In Queens, Immigrants Are Fearful

Latinos send money to their countries at the Roosevelt Avenue and 76th Street Western Union branch (Photo by Javier Castaño via Queens Latino)

The Trump effect is being felt in Queens. Immigrant workers, many of them undocumented, have increased their remittances to their countries of origin in light of the uncertainty surrounding President Trump’s immigration policy. Fear is latent in the streets of this multicultural New York borough, where more than 600,000 Latinos live.

 “We have seen a slight boost in remittances and shipping services that has increased gradually during the month of February.
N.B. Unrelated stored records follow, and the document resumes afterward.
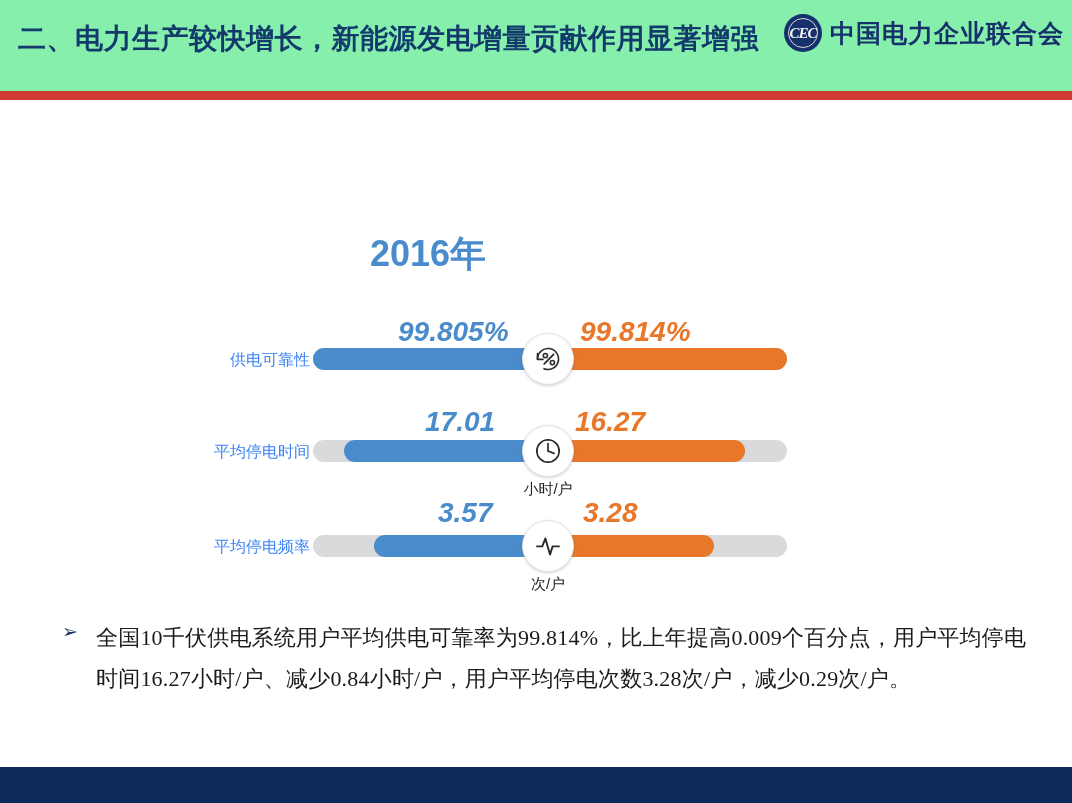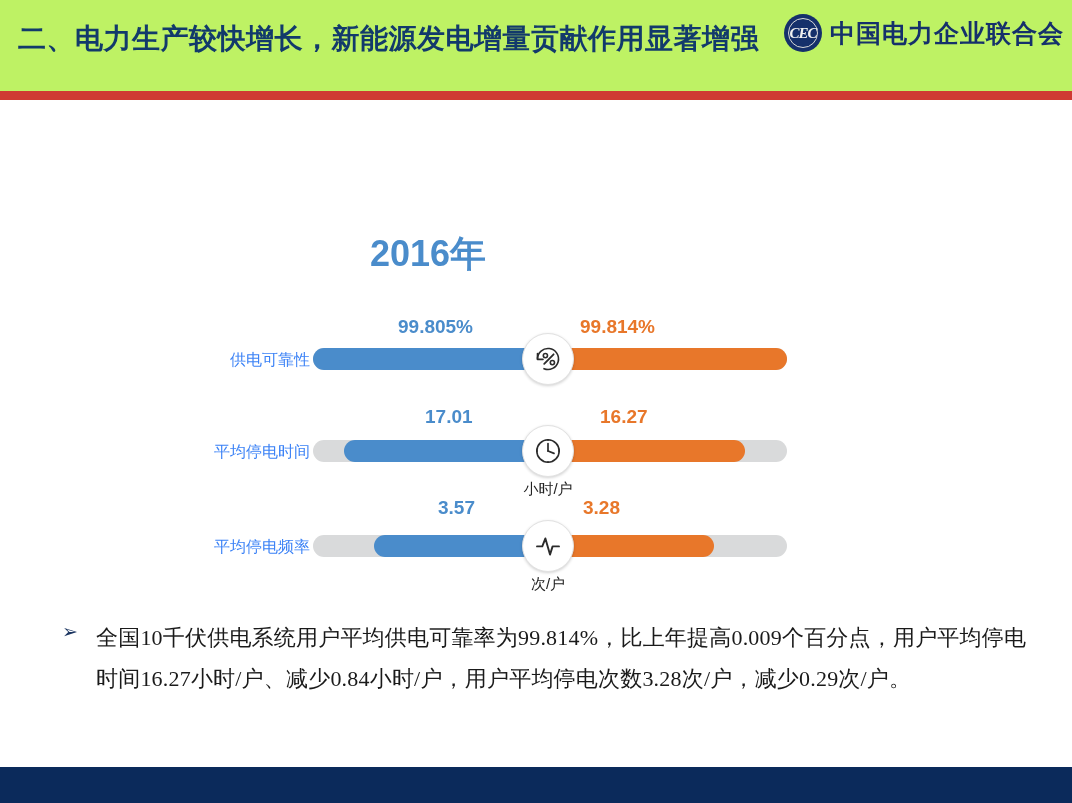"二、电力生产较快增长，新能源发电增量贡献作用显著增强" .header { background: #bef264 -> #86efac }
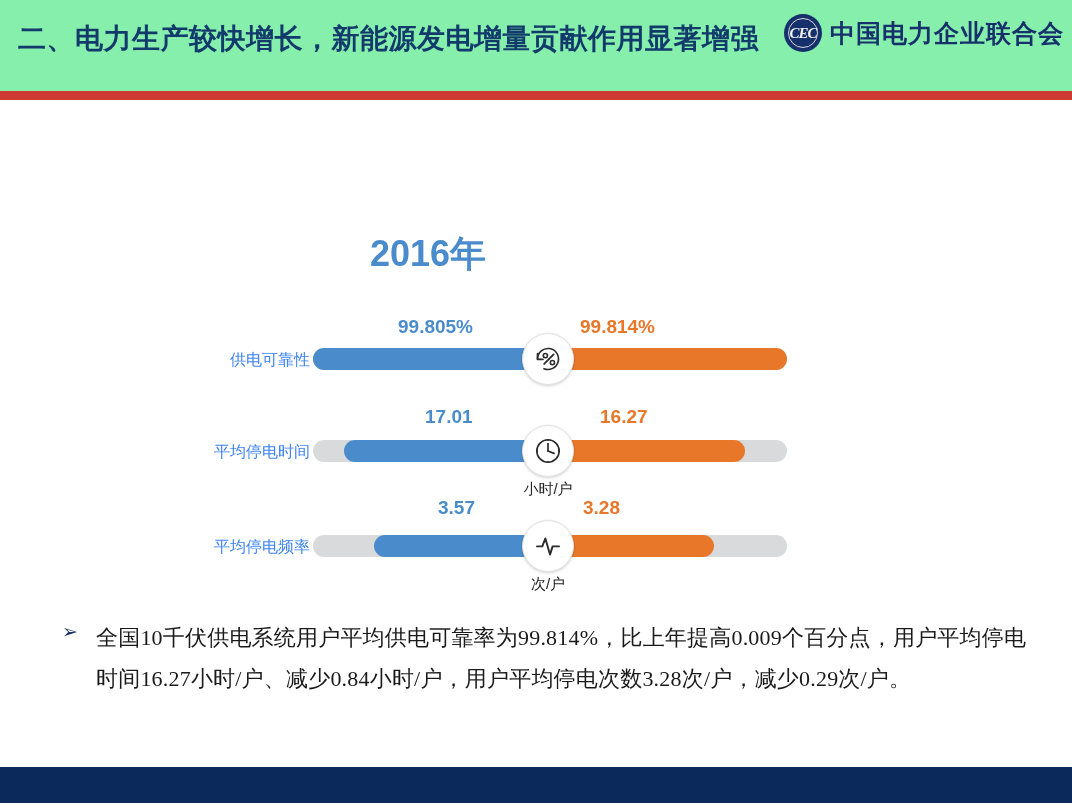"99.805%" .value { font-size: 19px -> 28px; font-style: none -> italic }
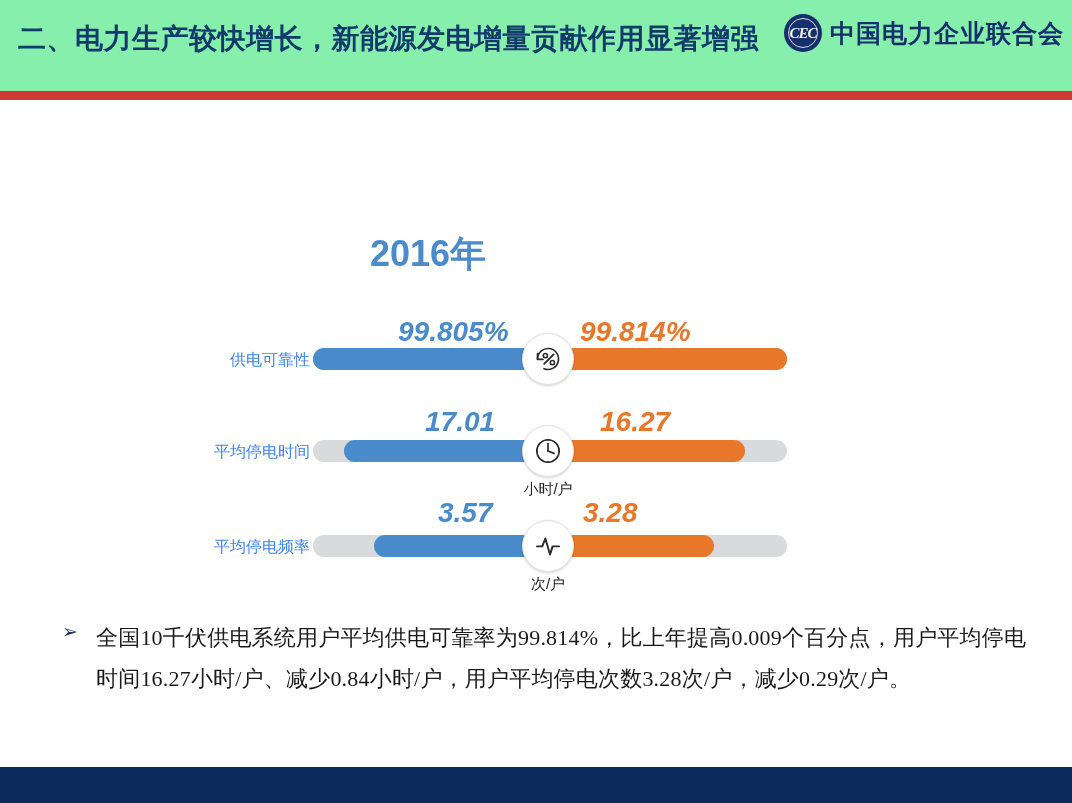"16.27" div.value { left: 600px -> 575px }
It started to be noticeable in November,” said María Fernanda Mejía, manager at Servientrega, located on 37th Avenue and 81st Street. “What is really perceivable in the air is that people are very nervous.”

The restrictions banning Muslim people from seven countries from entering the United States, which generated nationwide chaos, and the promise to build a wall, which could end up being financed by the remittances sent by Mexicans, are driving people to send more money abroad.
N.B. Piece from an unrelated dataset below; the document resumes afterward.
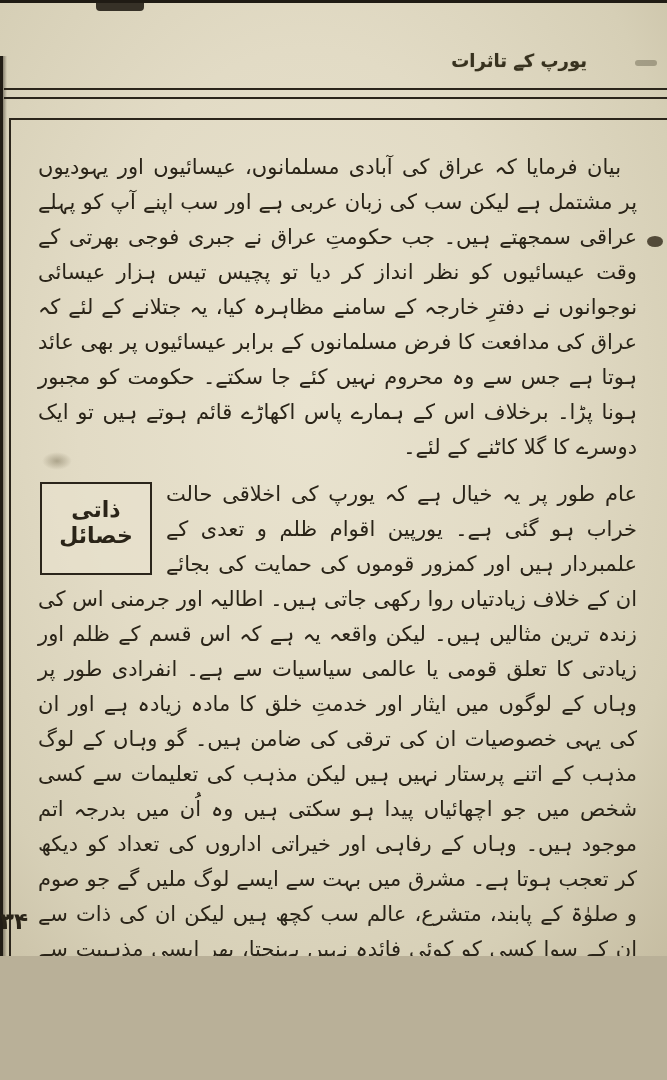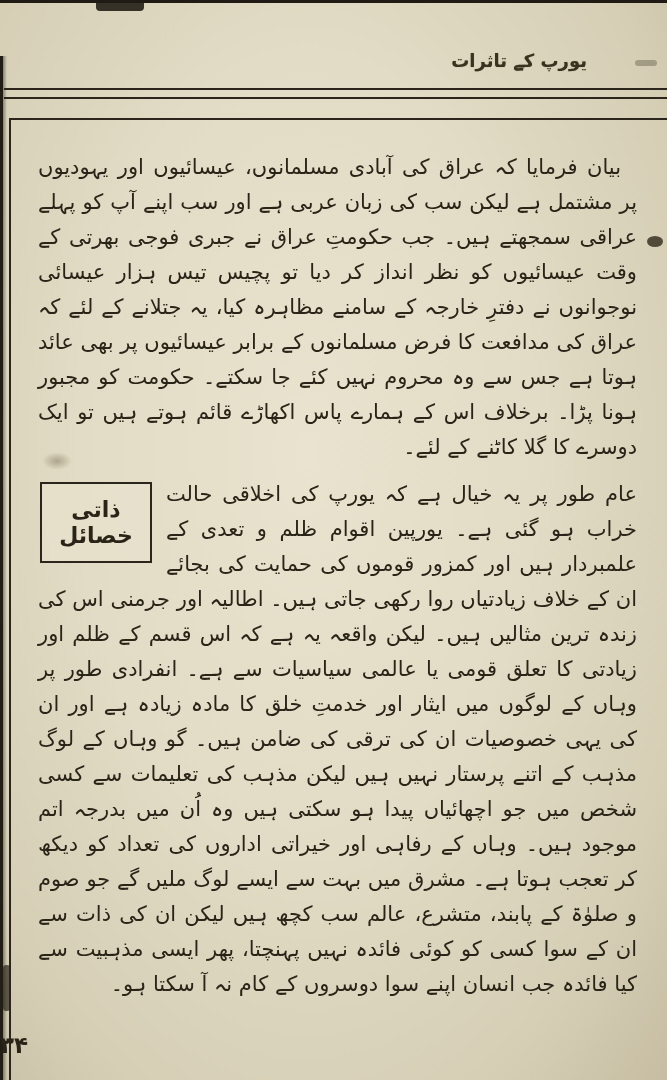"یورپ کے تاثرات" .scan-page { height: 1080px -> 956px }
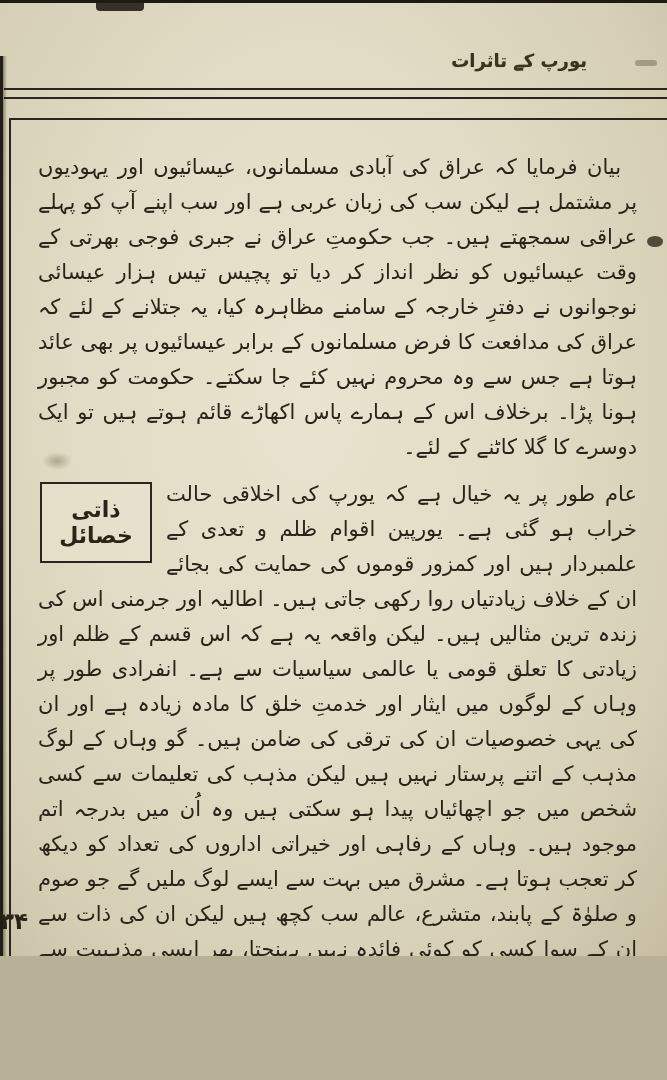"ذاتی خصائل" .section-box { padding: 13px 4px 12px 4px -> 13px 4px 24px 4px }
Many Mexican immigrants said that the high value of the U.S. dollar in their country and the uncertainty caused by the possibility of deportation have led them to send more money to their families. According to the census, nearly 100,000 Mexicans live in Queens.

Remittances sent by Mexican immigrants living in the United States are Mexico’s second source of income, after automotive exports. Mexico received over $27 billion in remittances in 2016, almost 25 percent more than in 2015 and the largest increase seen in one year. The figure has continued to move upward since Trump won the election in November.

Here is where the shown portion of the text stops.